Arc, a platform that wants to simplify the process of hiring developers who work remotely, is launching officially today. The new company grew out of Techstars-backed Codementor, an online education platform for software developers. Codementor will continue to operate as a standalone product under Arc.
While there are already many freelancing platforms, Weiting Liu, the founder and CEO of Arc and Codementor, said Arc is more focused on long-term contractor and full-time employee positions instead of short-term gigs. To make the recruitment process easier for tech companies, all developers on its platform are vetted by Arc in a process modeled on the hiring assessments used by tech companies in Silicon Valley. Arc’s clients have already included Spotify, Chegg, Hims, Fivestars and AppLovin.
Codementor launched in 2014 to connect developers with instructors around the world for coding education. Arc has the same mission of helping boost the careers of engineers who live outside of major tech hubs.
“I think Arc is a natural evolution. Codementor had hundreds of thousands of developers in the community already and that created a very strong and inclusive community to help developers worldwide continuously improve their skills,” says Liu. “We definitely see Codementor and its network creating a strong funnel of talented developers who want to work remotely.”
Remote hiring has benefits like increasing the talent pool for tech companies while helping employees maintain work-life balance or avoid moving to high cost-of-living areas. But despite the increase in remote hiring (for example, Stripe recently described its remote engineers as the company’s “fifth engineering hub”), there are still many hurdles to overcome.
The team of Liu’s first startup, Y Combinator alum SocialPicks, were based in different cities. In 2006, that meant everyone had to find a way to work together even though collaboration tools like Slack and Trello didn’t exist yet. But while it has become much more easier to work remotely over the past decade, hiring people who live far away still presents a lot of friction for companies. “From an employers’ perspective, there are a lot of fears and unknowns for hiring strangers online for a permanent, full-time role, but I think things are changing,” says Liu.
He adds that Arc is different from other hiring platforms like AngelList or We Work Remotely because of its vetting process, designed to identify developers who can stay with a company for a long time.

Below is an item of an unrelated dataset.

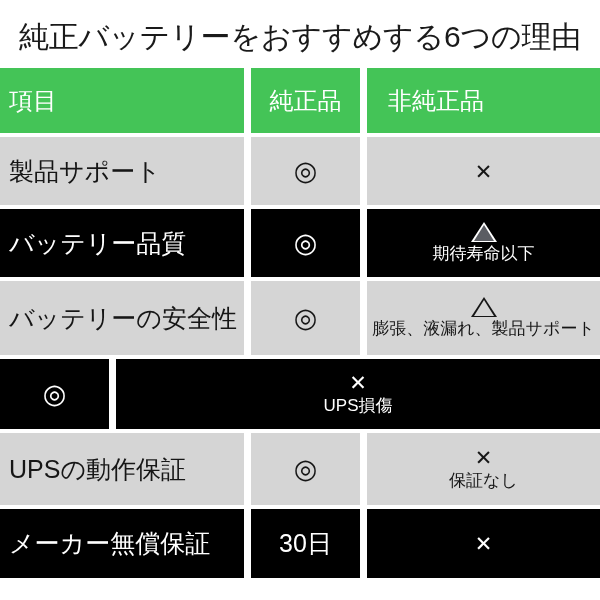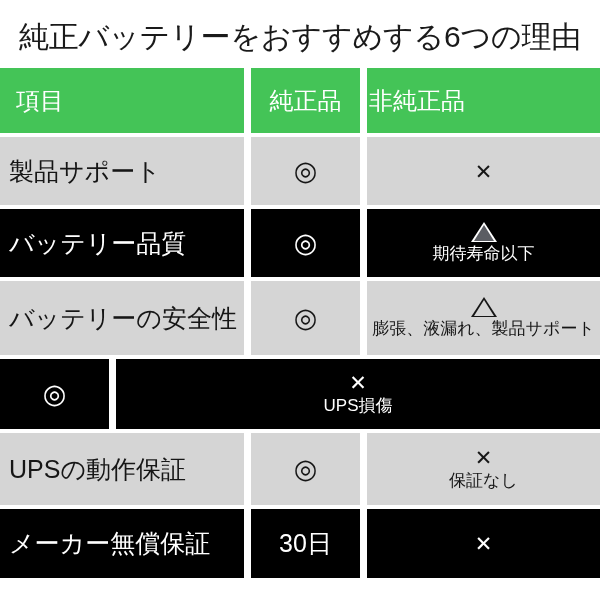"項目" .row.header .label-main { margin-left: 7px -> none }
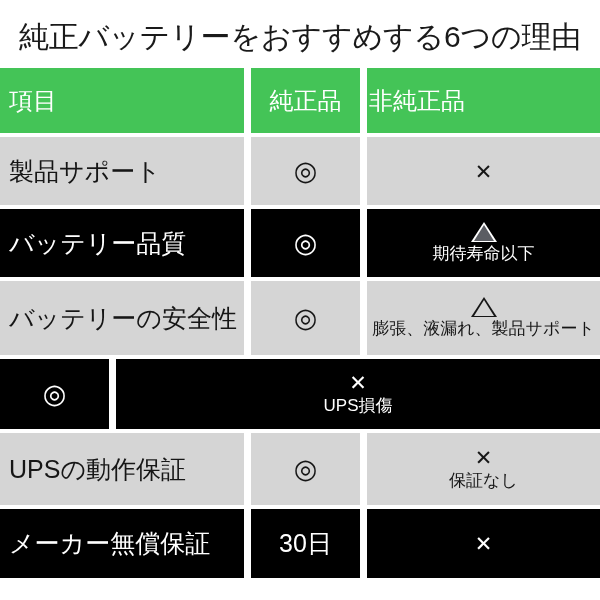"非純正品" div.cell { padding-left: 2px -> 21px }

“People can still hire remote developers for short-term contracts, but we want to enable more companies to hire long-term, full-time regular employees who are not based in their ZIP code, but should be treated no differently than their Bay Area counterparts because they are as good, if not better, than Silicon Valley developers,” Liu says.
Arc pre-screens engineers and teams using what it describes as “Silicon Valley-caliber technical and behavioral assessments.” Candidates go through behavioral and technical interviews conducted by senior developers and technical recruiters who have worked for Google, Facebook and other big tech companies. In order to judge how well they will work with a team in another location, Arc also asks developers to prepare programming during the interview process to simulate the process of collaborating remotely.
As Arc grows larger, Liu says it will build tools that will help them gauge developers at scale, as well as features to companies manage remote workers.
California recently passed a significant new bill that, if signed into law, would dramatically change the gig economy by requiring companies to give independent contractors who do the work of employees minimum wage, workers’ compensation and other benefits. Liu hopes this signifies a shift in how remote workers are viewed.
“There are a lot of first-generation online platforms for ‘remote work,’ but most are freelancing work. Platforms like Fiverr and Upwork are pioneers of this space, so they are the first generation of online freelancing platforms,” Liu says. “They came into a world where people felt comfortable working together in very short-term freelancing gigs. I think the second phase means there is increasingly higher trust and better infrastructure to enable long-term, permanent full-time work to be made possible remotely, and we want to be the main facilitator of that.”